Ethan’s phone beeped again. He checked it, then looked at my grandfather with a worried expression that didn’t give me any comfort. “The Tribune interviewed the woman who was on the roof after the fact,” he said. “She said there were forty people watching the battle.”

“They couldn’t evacuate all the high-rises near the battle site,” my grandfather said. “There wasn’t enough time or manpower.”

“What about Winston?” I asked. “Do we know if he was near Towerline?”

“We don’t,” my grandfather said.

“We need to talk to him about that, and about what he’s hearing,” I said. “We need to figure out what’s happening before anyone else is hurt.”

Ethan nodded. “If physical proximity to Sorcha’s alchemy is the trigger for the delusions, we have a very big problem. We’ll see more delusions, more violence.”

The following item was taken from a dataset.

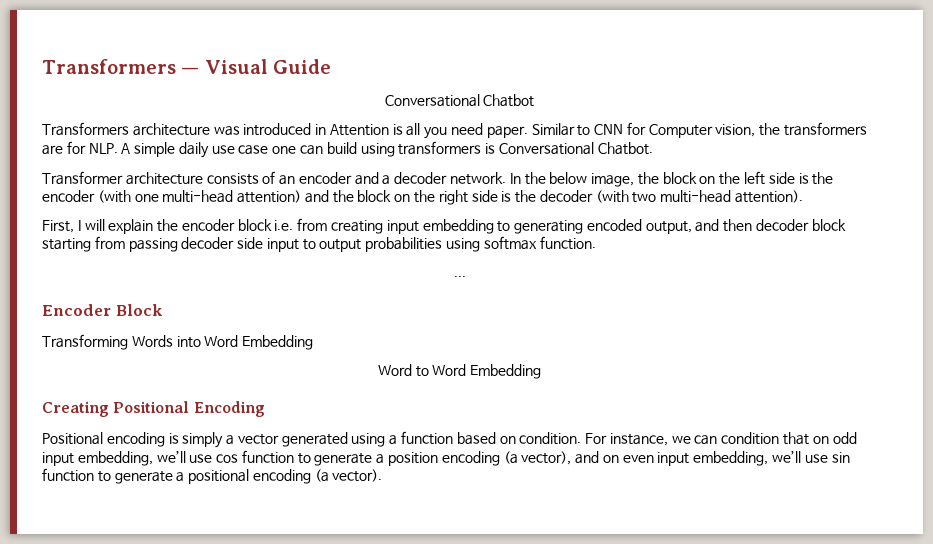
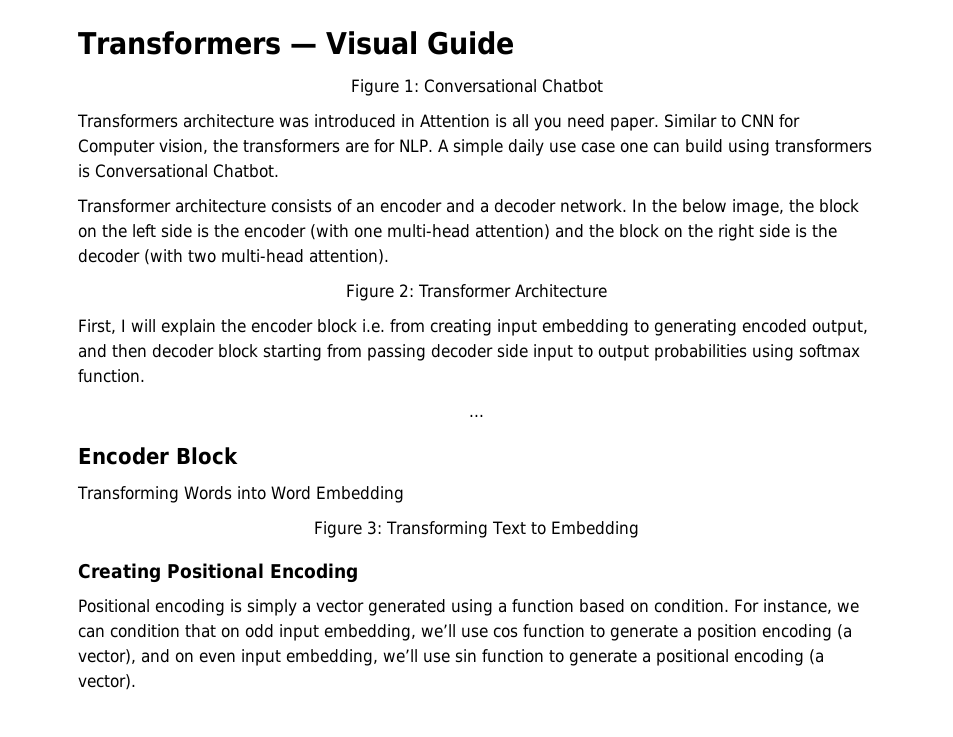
(332, 66) none -> [350,79,419,96] Figure 1:
(804, 196) none -> [345,284,608,301] // Figure 2: Transformer Architecture
[377,364,467,377] Word to Word -> [314,521,546,538] Figure 3: Transforming Text to

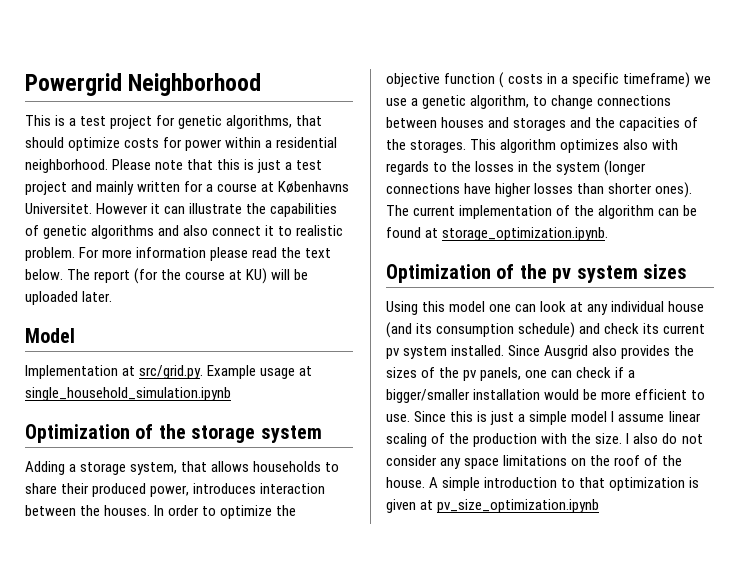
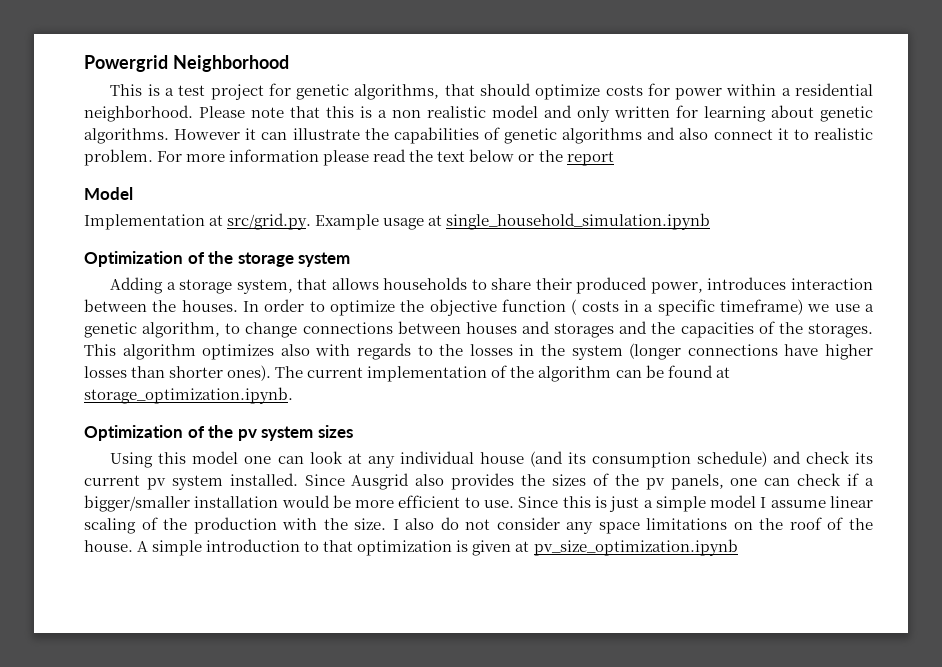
[257,159,323,173] [25,181,350,195] [25,203,92,214] just a test project and mainly written for a course at Københavns Universitet. -> [378,105,873,122] [84,128,169,144] a non realistic model and only written for learning about genetic algorithms.
[25,268,309,284] [25,291,113,305] below. The report (for the course at KU) will be uploaded later. -> [469,149,614,166] below or the report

Catcher took the last bite of dog, wiped his hands, rolled up his napkin. “We’ll cross our fingers that these people were more exposed or differently exposed.” He looked at my grandfather. “But we’ll have to tell the mayor it’s possible there will be more incidents. She’ll need to be prepared—and to have medics at the ready, law enforcement standing by.”

“I’m less than enthused about giving her those directions.”

Catcher chuckled. “That’s why they pay you the big bucks, Chuck.”

“And give you the title and the van,” I pointed out.

My grandfather huffed. “Those are hardly worth it.” He glanced at my meal appraisingly. “But a bite of that might be worth it. Is that a Funyun?”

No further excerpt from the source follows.